(PROBLEM) Every record is to be duplicated exactly as it reads, without its images.

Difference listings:
--*--
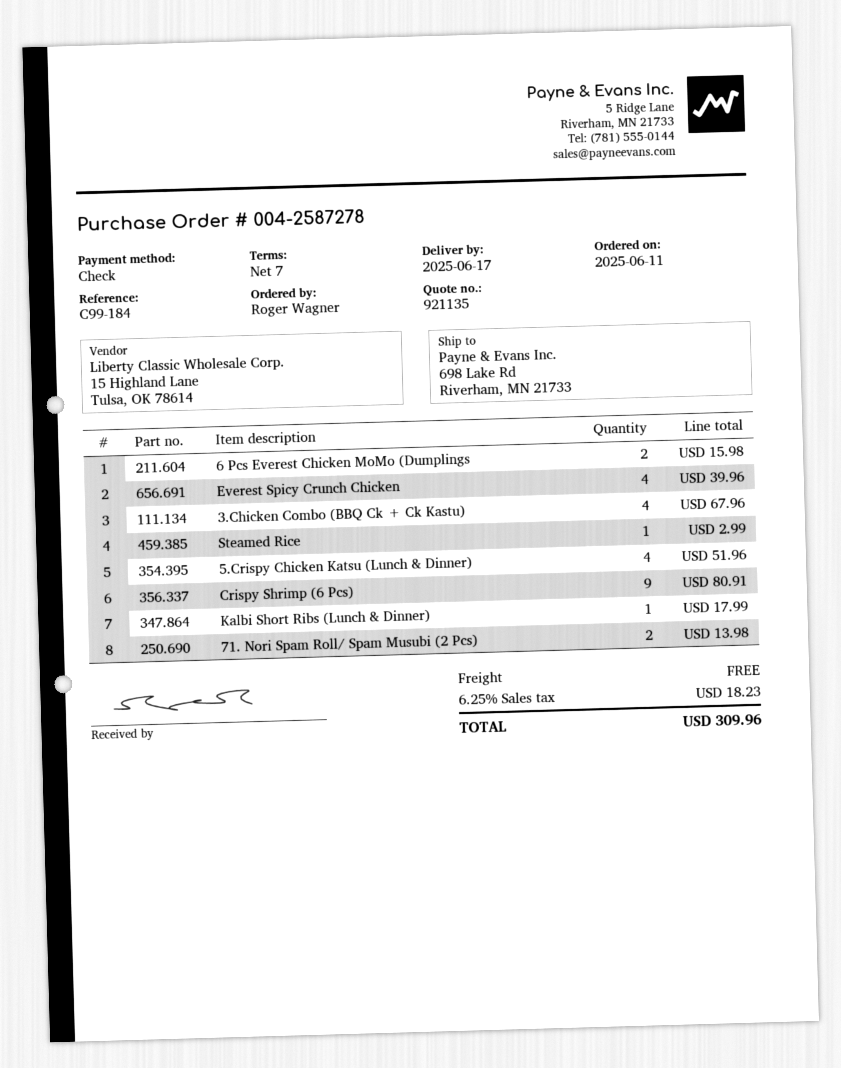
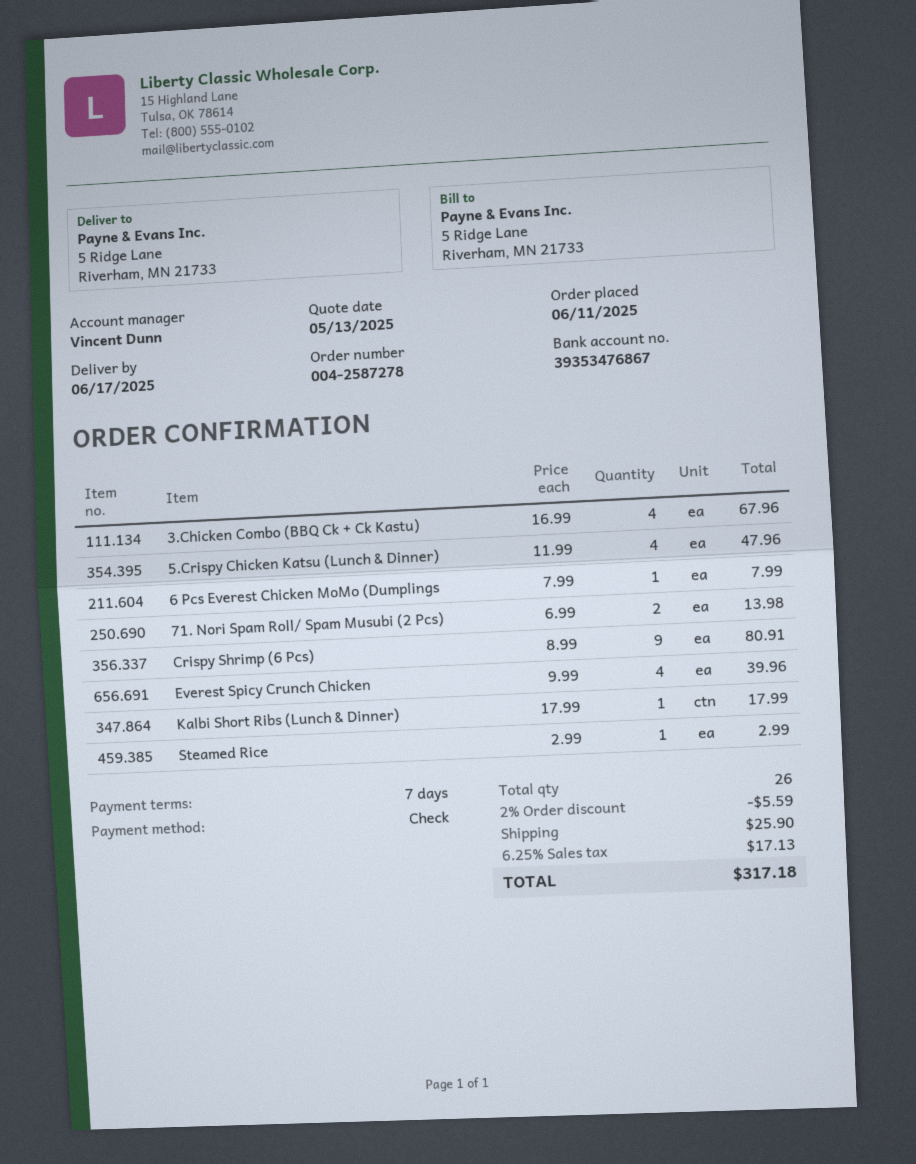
ship to: 698 Lake Rd, Riverham, MN 21733 -> 5 Ridge Lane, Riverham, MN 21733
6 Pcs Everest Chicken MoMo (Dumplings: 2 for 15.98 -> 1 for 7.99
5.Crispy Chicken Katsu (Lunch & Dinner): 4 for 51.96 -> 4 for 47.96
discount: none -> 2% = 5.59
shipping: 0.00 -> 25.90
tax: 6.25% = 18.23 -> 6.25% = 17.13
total: 309.96 -> 317.18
--*--
(TASK ANSWER)
ship to: 698 Lake Rd, Riverham, MN 21733 -> 5 Ridge Lane, Riverham, MN 21733
6 Pcs Everest Chicken MoMo (Dumplings: 2 for 15.98 -> 1 for 7.99
5.Crispy Chicken Katsu (Lunch & Dinner): 4 for 51.96 -> 4 for 47.96
discount: none -> 2% = 5.59
shipping: 0.00 -> 25.90
tax: 6.25% = 18.23 -> 6.25% = 17.13
total: 309.96 -> 317.18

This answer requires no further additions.